You are viewing a plain text version of this content. The canonical link for it is here.
Posted to solr-user@lucene.apache.org by kenf_nc <ke...@realestate.com> on 2011/05/17 23:23:57 UTC

Anyone having these Replication issues as well?

Is it just me or is Replication a POS?  (Solr 1.4.1, Tomcat  6.0.32)

1) I had set my pollInterval to 60 seconds but it appears to fire constantly
so I set it to 5 minutes and I see in the Tomcat logs where it fires the
replication check anywhere from 2 minutes to 4 1/2 minutes, but never
anything remotely consistent and never approaching 5 minutes. What kind of
timer is being used, sundial?

2) When it does fire it seems to do the check between slave and master
anywhere from 3 to 8 times, for a single poll interval. I have 3 slaves and
1 master, the master gets pounded by replication check queries, when it
should get 3 every 5 minutes, it gets up to 24 every couple minutes.

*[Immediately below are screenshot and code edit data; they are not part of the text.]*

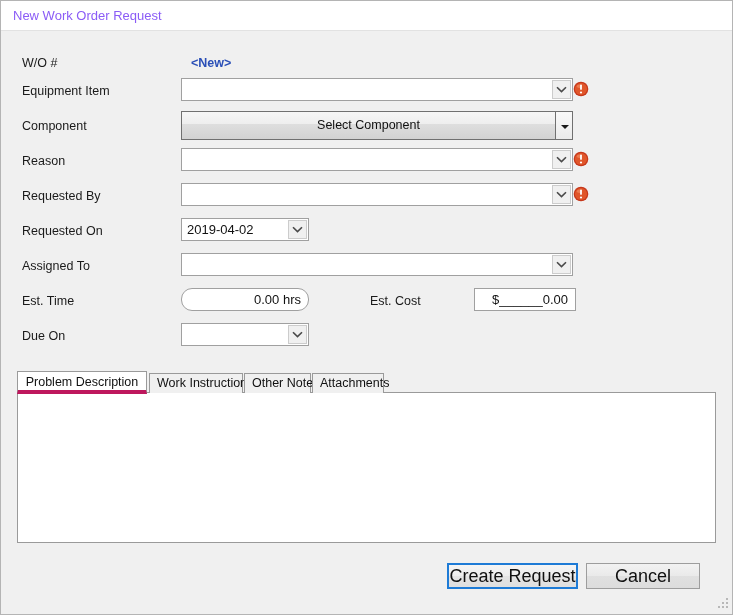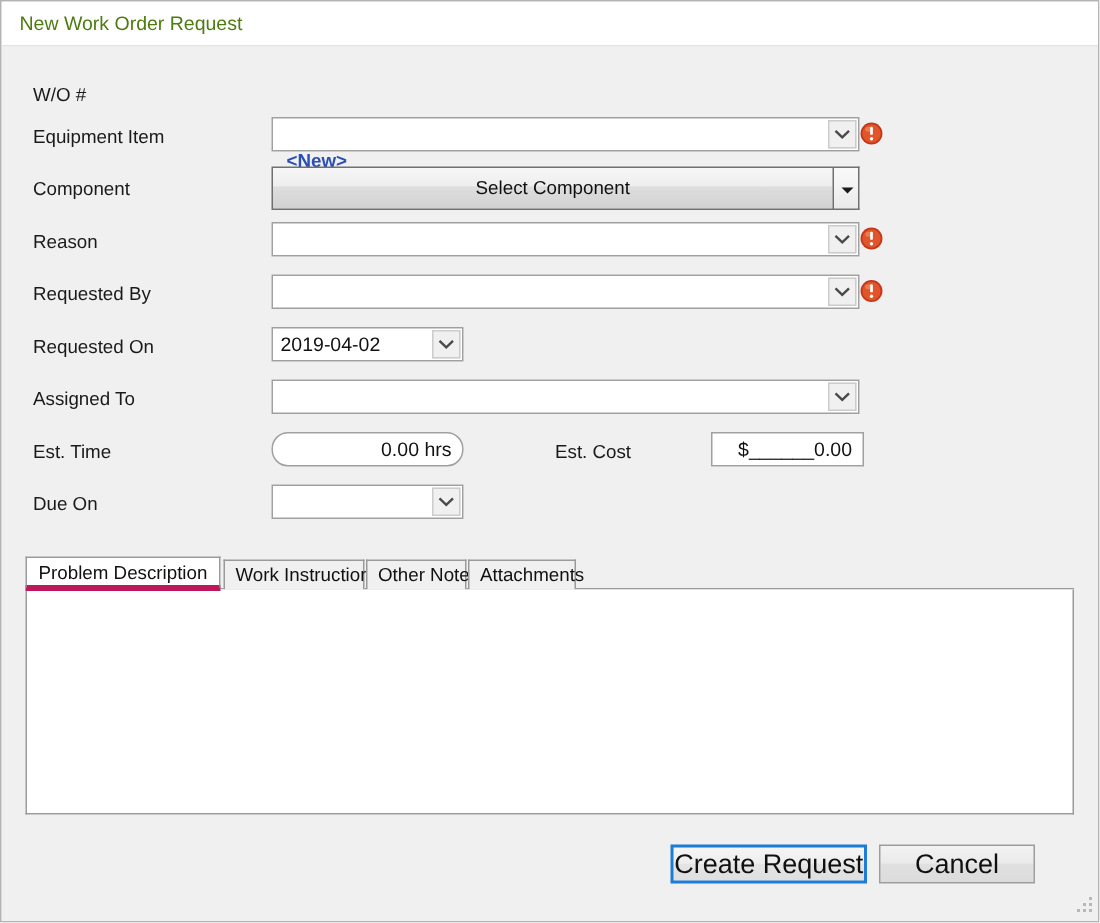"New Work Order Request" .titlebar-text { color: #4d7c0f -> #8b5cf6 }
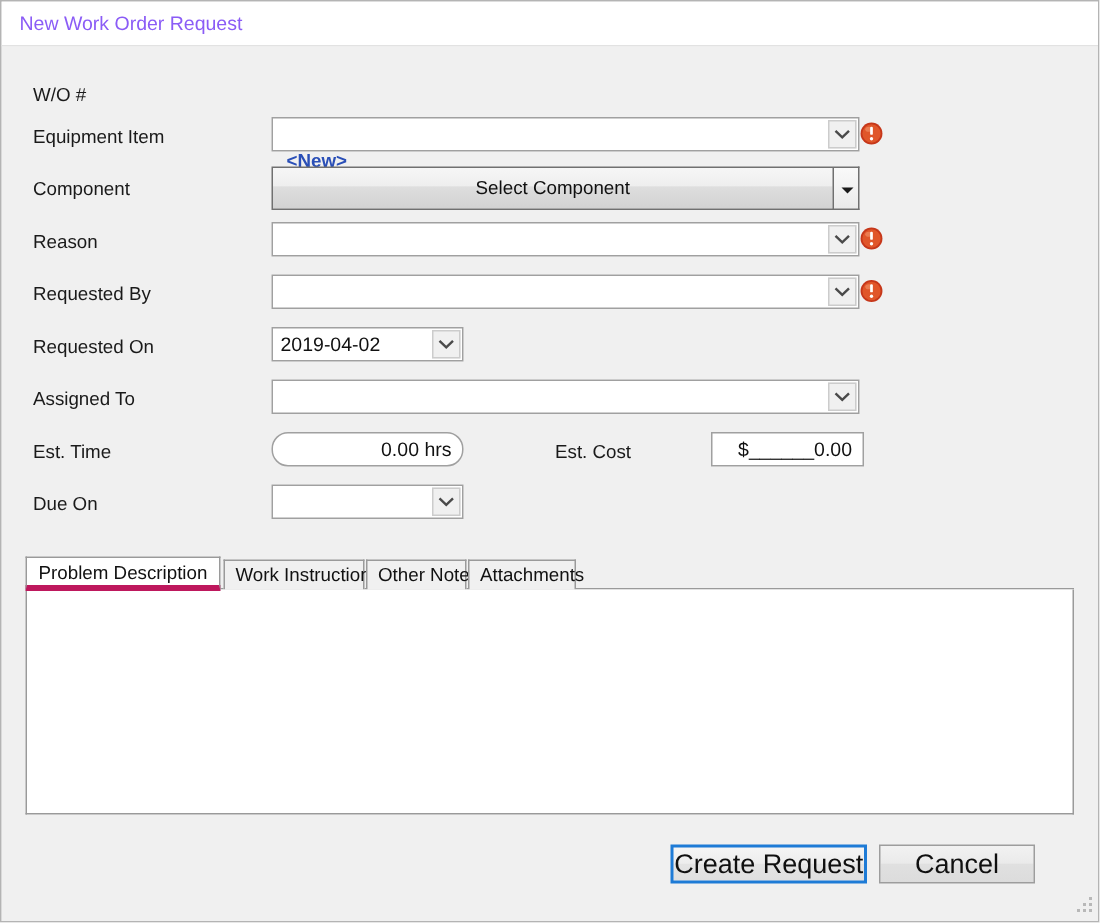"<New>" div.wo-value { margin-top: 44px -> none }
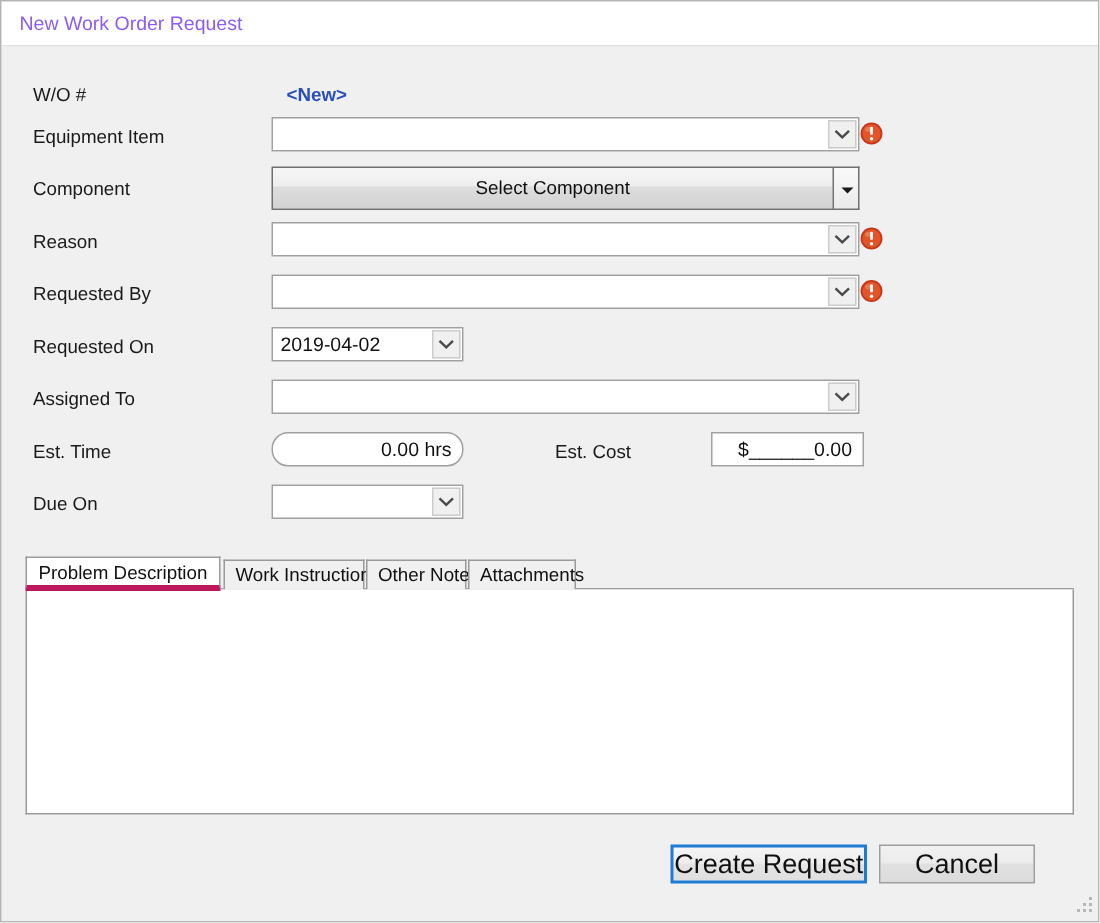"Cancel" div.dlgbtn { width: 104px -> 114px }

3) Worse of all, there is a replication.properties file on the slaves. It
constantly shows errors, but the tomcat logs on both the slaves and the
master are error free. Below is a representative sample. The timesFailed
number just keeps climbing. The one below went from 10 to 32 in about 8
minutes on the same server, and it should only attempt once every 5 minutes.

#Replication details
#Tue May 17 17:10:00 EDT 2011
replicationFailedAtList= {some long string of large numbers}
previousCycleTimeInSeconds=0
timesFailed=10
indexReplicatedAtList= {some long string of large numbers}
indexReplicatedAt=1305666600335
replicationFailedAt=1305666600335
timesIndexReplicated=10
lastCycleBytesDownloaded=0

Keep in mind, replication actually works! If I add/update a document on the
master i see it on the slaves eventually. So the errors above are especially
frustrating.

Any help on any or all of these issues would be greatly appreciated.
Thanks,
Ken


--
View this message in context: http://lucene.472066.n3.nabble.com/Anyone-having-these-Replication-issues-as-well-tp2954365p2954365.html
Sent from the Solr - User mailing list archive at Nabble.com.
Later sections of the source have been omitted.